Preoperative metastatic status, level of thrombus and body mass index predict overall survival in patients undergoing nephrectomy and inferior vena cava thrombectomy.

Departments of Genitourinary Oncology Biostatistics, Moffitt Cancer Center, Tampa, FL, USA.
BJU International (Impact Factor: 3.13). 04/2012; DOI: 10.1111/j.1464-410X.2012.11155.x
Source: PubMed

ABSTRACT Study Type - Prognosis (case series) Level of Evidence 4 What's known on the subject? and What does the study add? Little is known about the prognostic impact of body mass index (BMI) and obesity on patients with locally advanced kidney cancer. Previous studies suggest that clinical/pathological stage, the proximal extent of the tumour thrombus, direct vascular wall invasion, and preoperative performance status may all constitute important prognostic factors within this patient population. The present study shows that a patient's metastatic status, higher level of tumour thrombus, and lower BMI all constitute adverse predictors of overall survival in patients who have RCC with inferior vena cava tumour thrombus.

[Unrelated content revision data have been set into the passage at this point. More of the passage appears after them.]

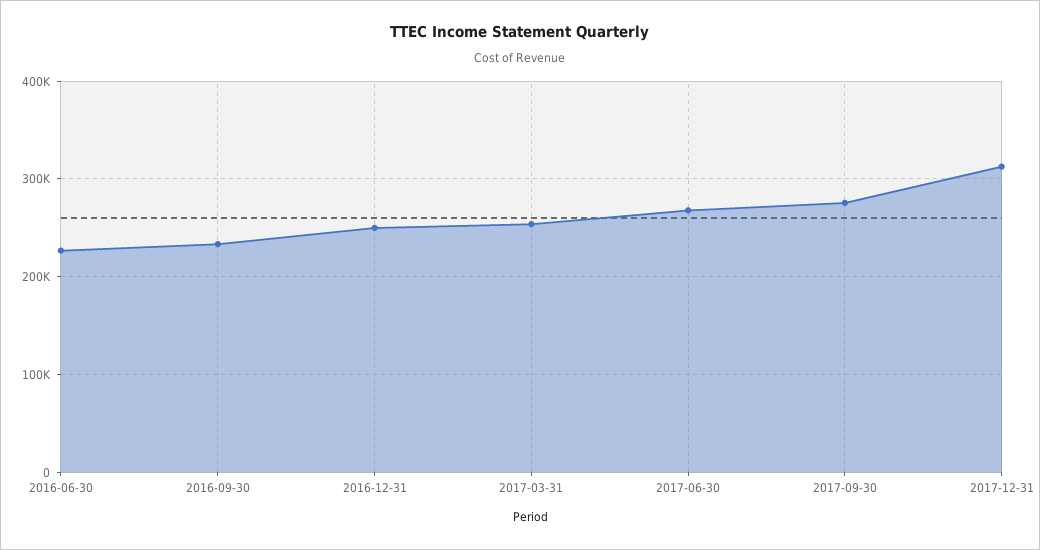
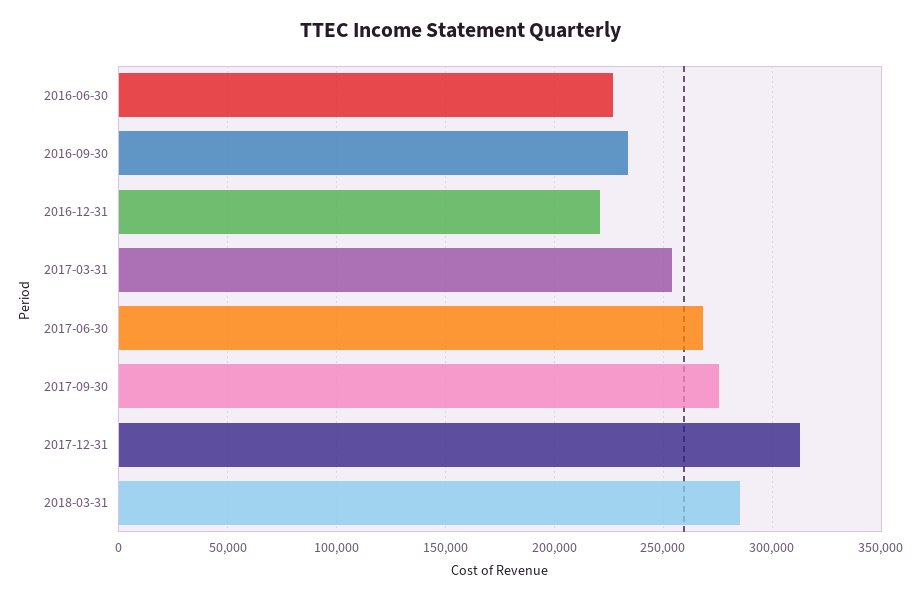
2016-12-31: 250000 -> 220000
2018-03-31: none -> 285000

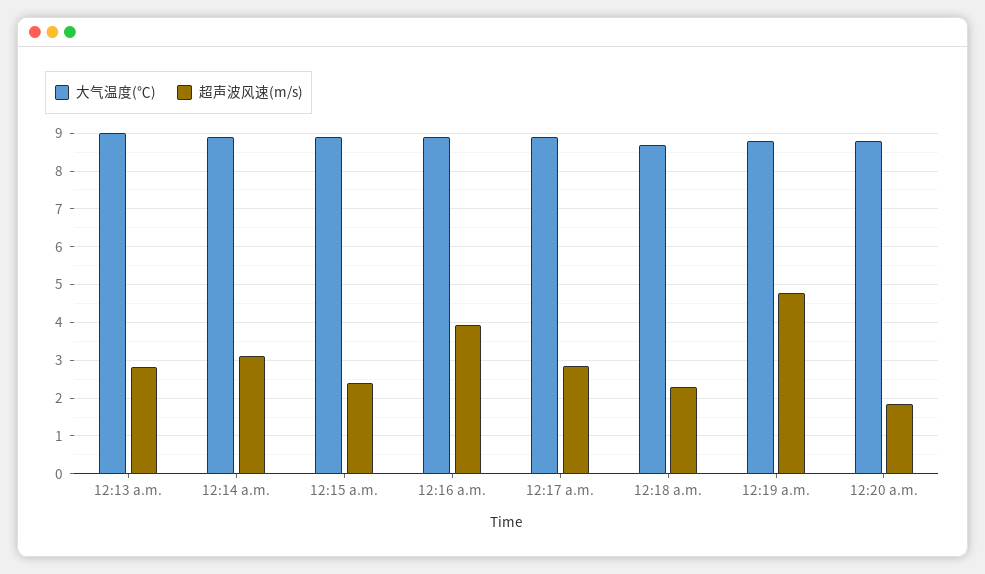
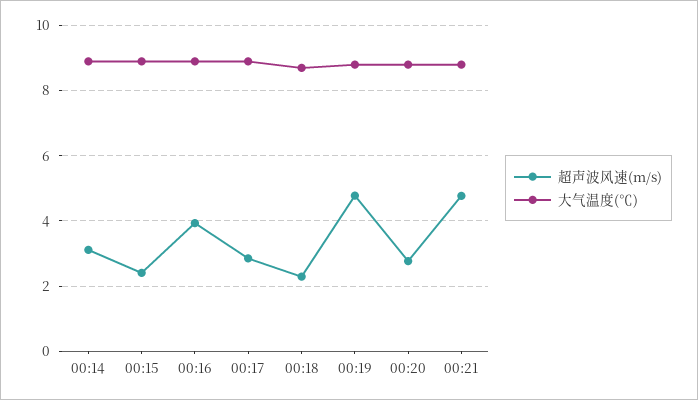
大气温度(℃), 12:13 a.m.: 9 -> none
超声波风速(m/s), 12:13 a.m.: 2.8 -> none
超声波风速(m/s), 12:20 a.m.: 1.8 -> 2.8
超声波风速(m/s), 00:21: none -> 4.8
大气温度(℃), 00:21: none -> 8.8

OBJECTIVE: •  To determine which clinical variables, including body mass index (BMI), predict overall survival (OS) after nephrectomy with inferior vena cava (IVC) thrombectomy for renal cell carcinoma (RCC) with tumour thrombus. PATIENTS AND METHODS: •  After institutional review board approval, a retrospective analysis of all patients (N= 100) undergoing nephrectomy and IVC thrombectomy for RCC from 1989 to 2010 were reviewed. One patient was excluded owing to missing clinical information leaving 99 patients in the study cohort. •  Patients were placed into one of two subgroups, based on their preoperative BMI (BMI ≤30 kg/m(2) or BMI >30 kg/m(2) ). •  Complications, blood loss, level of tumour thrombus, side of tumour and follow-up data were tabulated. RESULTS: •  Fifty-six patients had a BMI ≤30 kg/m(2) and 43 patients had a BMI >30 kg/m(2) . Intraoperative complications occurred in 14% of those with BMI >30 kg/m(2) and 5.4% of those with a BMI ≤30 kg/m(2) (P= 0.171). •  On multivariate analysis, a higher thrombus level (III/IV vs I/II) and the presence of metastatic disease at time of diagnosis was associated with a worse OS (P= 0.041 and P < 0.001, respectively). •  The subgroup with a higher preoperative BMI had a significantly better OS (hazard ratio 0.42; 95% confidence interval 0.22-0.80, P= 0.009). •  Similarly, our Kaplan-Meier survival analysis showed an improved OS in the patient cohort with a BMI >30 kg/m(2) (P= 0.016). CONCLUSION: •  Important predictors of outcome in patients undergoing nephrectomy with IVC thrombectomy for RCC with tumour thrombus include preoperative BMI, level of IVC tumour thrombus, and metastatic status at time of surgery.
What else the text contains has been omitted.